YOUR ASSIGNMENT: In the entries that follow, the line with "- Athens, Greece, February" opens the range and the line with "- - Expand the" closes it; repeat that range exactly, both lines included.

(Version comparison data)
════════════════

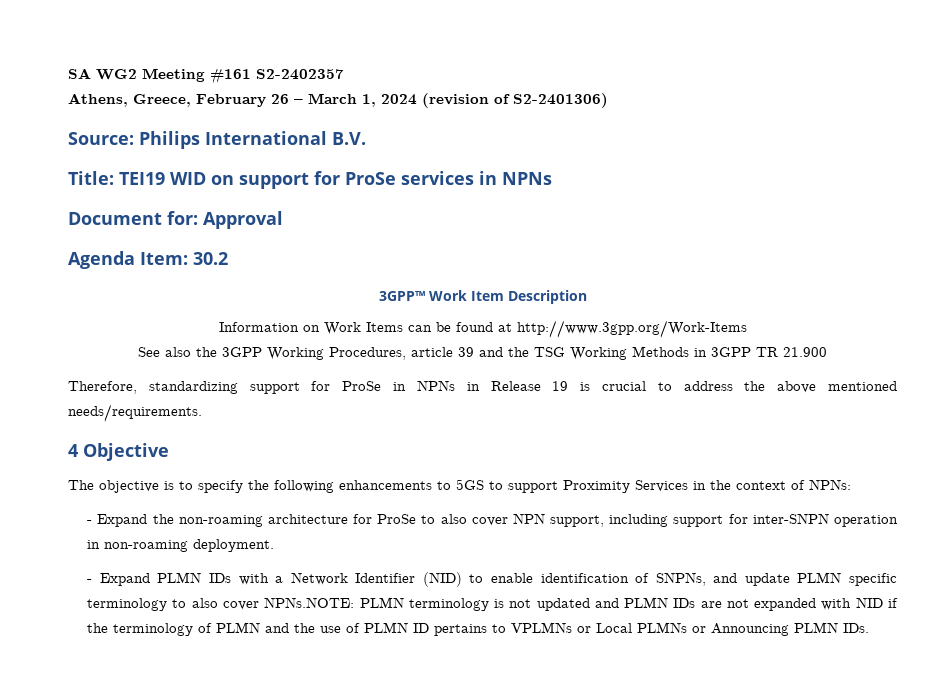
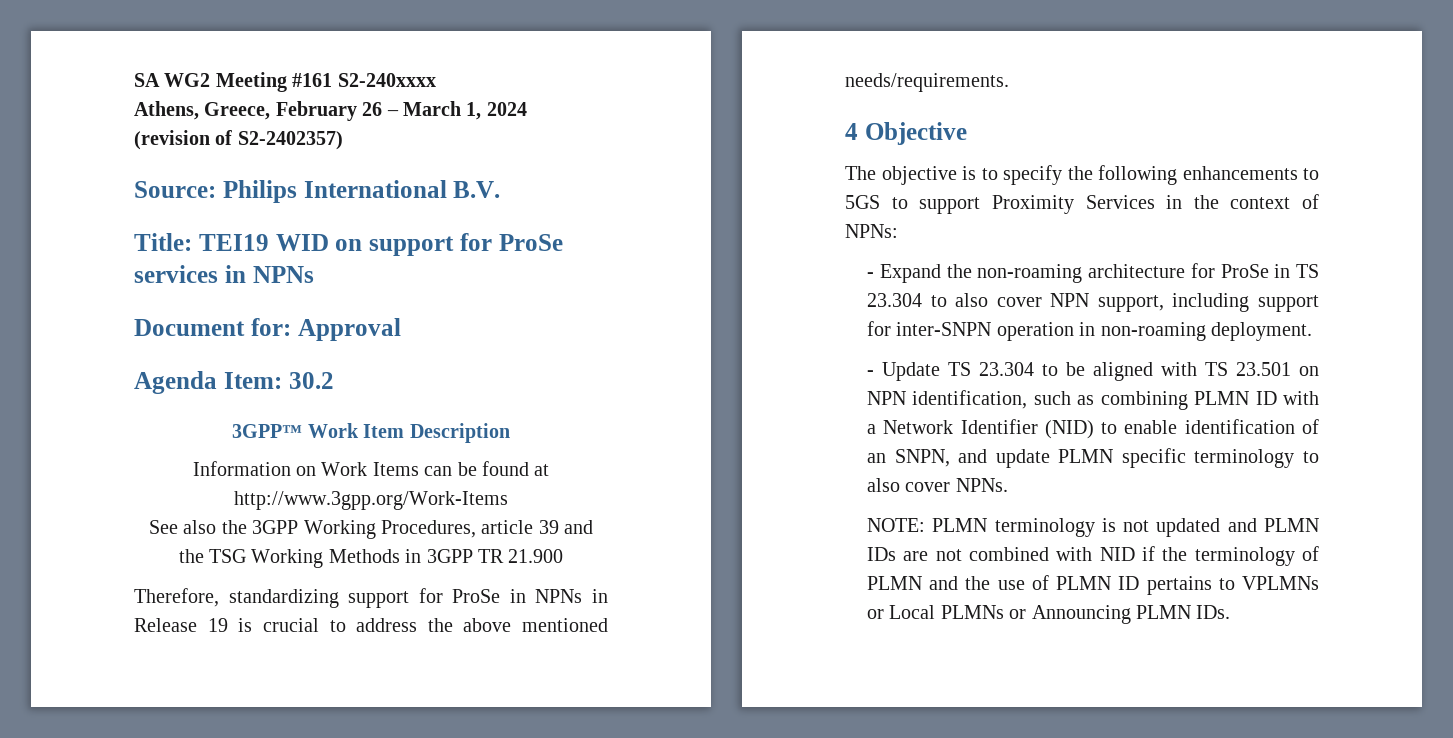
- SA WG2 Meeting #161 S2-2402357
+ SA WG2 Meeting #161 S2-240xxxx
- Athens, Greece, February 26 – March 1, 2024 (revision of S2-2401306)
+ Athens, Greece, February 26 – March 1, 2024 (revision of S2-2402357)
- - Expand the non-roaming architecture for ProSe to also cover NPN support, including support for inter-SNPN operation in non-roaming deployment.
+ - Expand the non-roaming architecture for ProSe in TS 23.304 to also cover NPN support, including support for inter-SNPN operation in non-roaming deployment.
- - Expand PLMN IDs with a Network Identifier (NID) to enable identification of SNPNs, and update PLMN specific terminology to also cover NPNs.NOTE: PLMN terminology is not updated and PLMN IDs are not expanded with NID if the terminology of PLMN and the use of PLMN ID pertains to VPLMNs or Local PLMNs or Announcing PLMN IDs.
+ - Update TS 23.304 to be aligned with TS 23.501 on NPN identification, such as combining PLMN ID with a Network Identifier (NID) to enable identification of an SNPN, and update PLMN specific terminology to also cover NPNs.
+ NOTE: PLMN terminology is not updated and PLMN IDs are not combined with NID if the terminology of PLMN and the use of PLMN ID pertains to VPLMNs or Local PLMNs or Announcing PLMN IDs.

════════════════

EXERCISE RESULT:
- Athens, Greece, February 26 – March 1, 2024 (revision of S2-2401306)
+ Athens, Greece, February 26 – March 1, 2024 (revision of S2-2402357)
- - Expand the non-roaming architecture for ProSe to also cover NPN support, including support for inter-SNPN operation in non-roaming deployment.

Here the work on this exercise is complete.